Sorry. I think that if there is a GloBI data product that lists the EOL ID and/or the NCBITaxon ID of the two taxa interacting and the RO term for the interaction, that would be the bare minimum. This data product should be a file that can be downloaded via a URL. I don't quite remember all the different metadata you have in GloBI for each interaction. So, while the taxon IDs and RO terms are the bare minimum, all the accompanying metadata would also likely be useful. Does that help?

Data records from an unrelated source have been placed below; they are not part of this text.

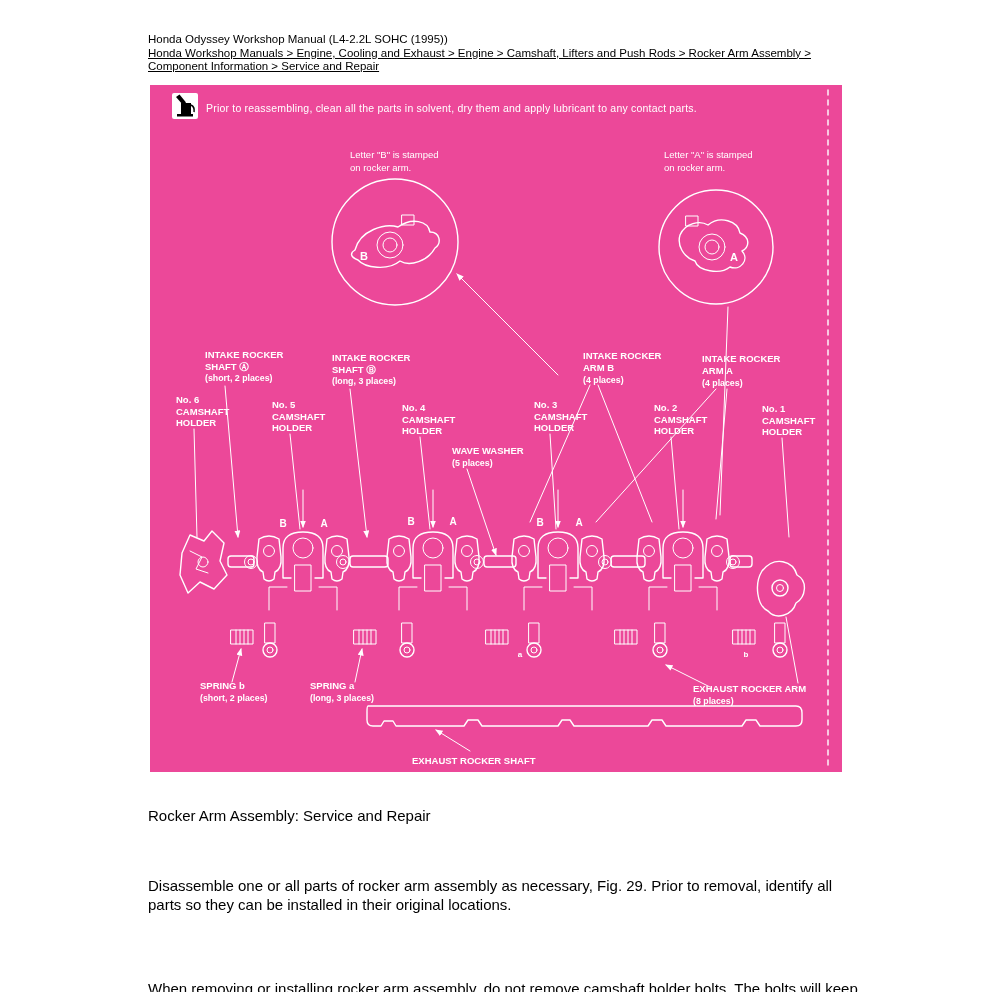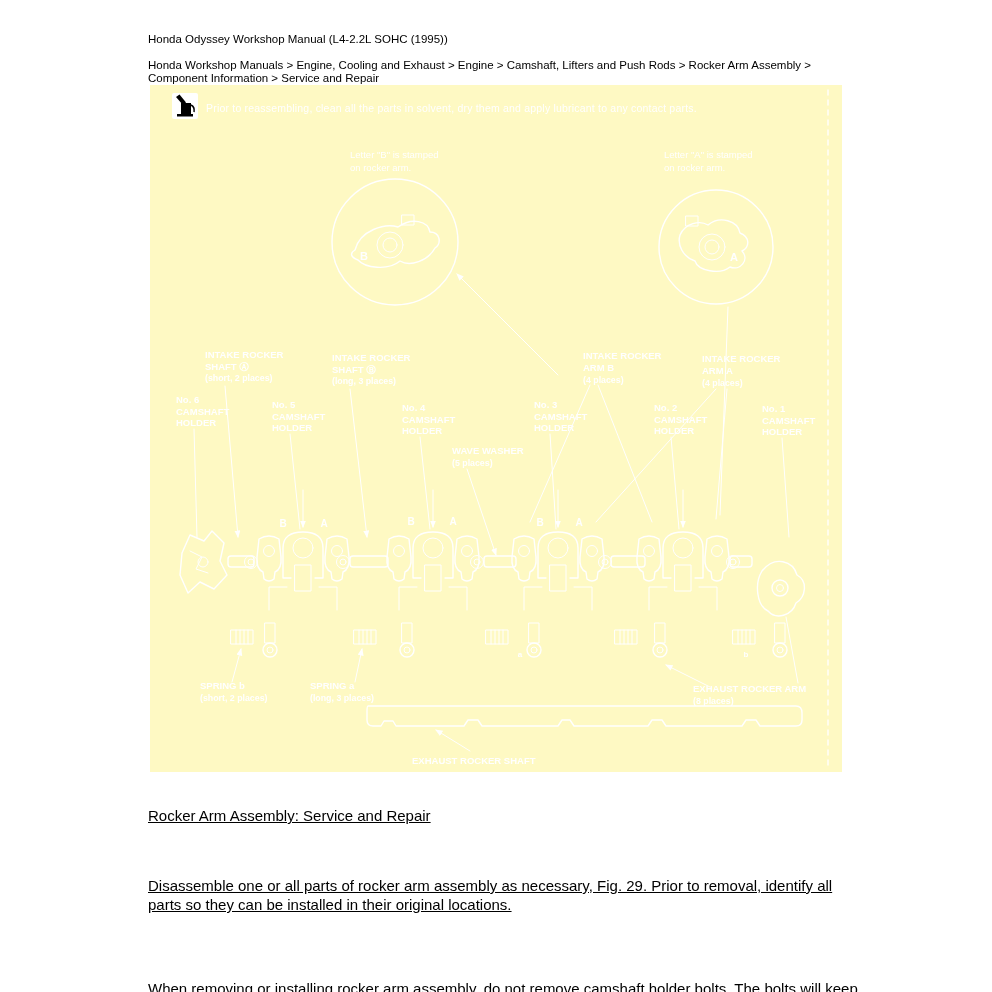"Honda Workshop Manuals > Engine," .header .crumb { margin-top: 12px -> 0; text-decoration: none -> underline }
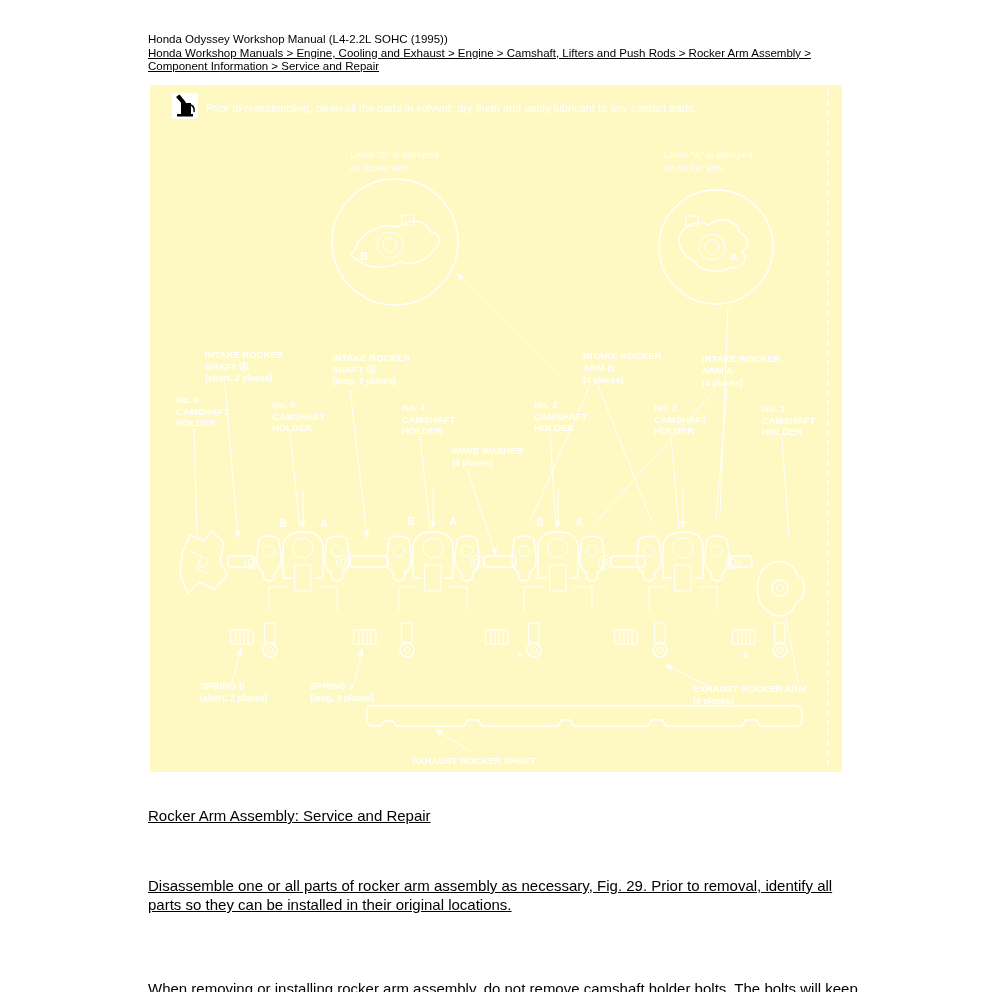"Prior to reassembling, clean all" .diagram { background: #fef9c3 -> #ec4899 }
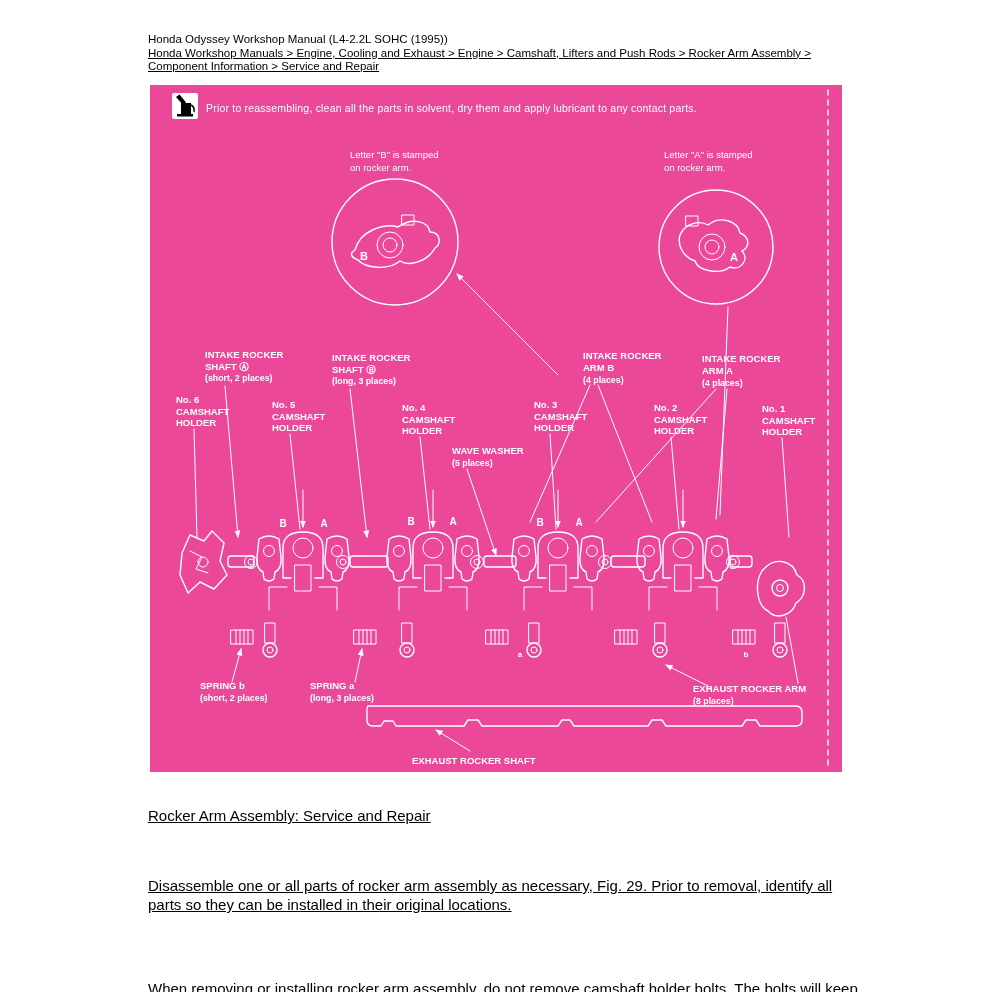"Rocker Arm Assembly: Service and" .body-text { text-decoration: underline -> none }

jhpoelen commented 2 years ago

@diatomsRcool thanks for clarifying.

As far as I understand, you'd do the conversion on your end, and existing data products like interactions.tsv.gz would work ok.

e.g.,

to get just list of taxon ids with associated RO term:

$ curl "https://zenodo.org/record/4460654/files/interactions.tsv.gz"\
 | gunzip\
 | mlr --tsvlite cut -f targetTaxonIds,interactionTypeId,sourceTaxonIds\
 | head -n2
GBIF:1357746 | INAT_TAXON:198981 | IRMNG:10602220 | ITIS:654388 | NCBI:586963 | OTT:821172 | http://treatment.plazi.org/id/0392879B737BAB2943D5FB65FA89FA8E | http://treatment.plazi.org/id/8A998764149F7E00E335FFE1BCB17FE1    http://purl.obolibrary.org/obo/RO_0002622   GBIF:3034521 | INAT_TAXON:83154 | IRMNG:10203376 | ITIS:29906 | NCBI:40947 | OTT:428216 | http://treatment.plazi.org/id/B87F34AA383C06E0CF4F70EC89CBEF72
sourceTaxonIds interactionTypeId targetTaxonIds
GBIF:1357746 | INAT_TAXON:198981 | IRMNG:10602220 | ITIS:654388 | NCBI:586963 | OTT:821172 | http://treatment.plazi.org/id/0392879B737BAB2943D5FB65FA89FA8E | http://treatment.plazi.org/id/8A998764149F7E00E335FFE1BCB17FE1 http://purl.obolibrary.org/obo/RO_0002622 GBIF:3034521 | INAT_TAXON:83154 | IRMNG:10203376 | ITIS:29906 | NCBI:40947 | OTT:428216 | http://treatment.plazi.org/id/B87F34AA383C06E0CF4F70EC89CBEF72
GBIF:1358021 | IRMNG:10940518 | ITIS:654371 | NCBI:586961 | OTT:821170 | http://treatment.plazi.org/id/0392879B737BAB2943D5FC0BFE04FBF9 http://purl.obolibrary.org/obo/RO_0002622 GBIF:3190089 | INAT_TAXON:54836 | IRMNG:11084524 | ITIS:505788 | NCBI:354526 | OTT:760765

But . . . there much more metadata available:

$ curl --silent "https://zenodo.org/record/4460654/files/interactions.tsv.gz"\
 | gunzip\
 | head -n1\
 | tr '\t' '\n'\
 | grep -n ".*"
1:sourceTaxonId
2:sourceTaxonIds
3:sourceTaxonName
4:sourceTaxonRank
5:sourceTaxonPathNames
6:sourceTaxonPathIds
7:sourceTaxonPathRankNames
8:sourceTaxonSpeciesName
9:sourceTaxonSpeciesId
10:sourceTaxonGenusName
11:sourceTaxonGenusId
12:sourceTaxonFamilyName
13:sourceTaxonFamilyId
14:sourceTaxonOrderName
15:sourceTaxonOrderId
16:sourceTaxonClassName
17:sourceTaxonClassId
18:sourceTaxonPhylumName
19:sourceTaxonPhylumId
20:sourceTaxonKingdomName
21:sourceTaxonKingdomId
22:sourceId
23:sourceOccurrenceId
24:sourceCatalogNumber
25:sourceBasisOfRecordId
26:sourceBasisOfRecordName
27:sourceLifeStageId
28:sourceLifeStageName
29:sourceBodyPartId
30:sourceBodyPartName
31:sourcePhysiologicalStateId
32:sourcePhysiologicalStateName
33:sourceSexId
34:sourceSexName
35:interactionTypeName
36:interactionTypeId
37:targetTaxonId
38:targetTaxonIds
39:targetTaxonName
40:targetTaxonRank
41:targetTaxonPathNames
42:targetTaxonPathIds
43:targetTaxonPathRankNames
44:targetTaxonSpeciesName
45:targetTaxonSpeciesId
46:targetTaxonGenusName
47:targetTaxonGenusId
48:targetTaxonFamilyName
49:targetTaxonFamilyId
50:targetTaxonOrderName
51:targetTaxonOrderId
52:targetTaxonClassName
53:targetTaxonClassId
54:targetTaxonPhylumName
55:targetTaxonPhylumId
56:targetTaxonKingdomName
57:targetTaxonKingdomId
58:targetId
59:targetOccurrenceId
60:targetCatalogNumber
61:targetBasisOfRecordId
62:targetBasisOfRecordName
63:targetLifeStageId
64:targetLifeStageName
65:targetBodyPartId
66:targetBodyPartName
67:targetPhysiologicalStateId
68:targetPhysiologicalStateName
69:targetSexId
70:targetSexName
71:decimalLatitude
72:decimalLongitude
73:localityId
74:localityName
75:eventDateUnixEpoch
76:argumentTypeId
77:referenceCitation
78:referenceDoi
79:referenceUrl
80:sourceCitation
81:sourceNamespace
82:sourceArchiveURI
83:sourceDOI
84:sourceLastSeenAtUnixEpoch

Note that for sake of simplicity, not all of the linked taxonomies in {source|target}TaxonIds are included in the expanded fields (e.g., sourceTaxonId, sourcePathIds).

Hope this helps you to access the minimal information you need.

If you need more information, please do holler, as I realize that the text above might not be as informative to others as it is to me.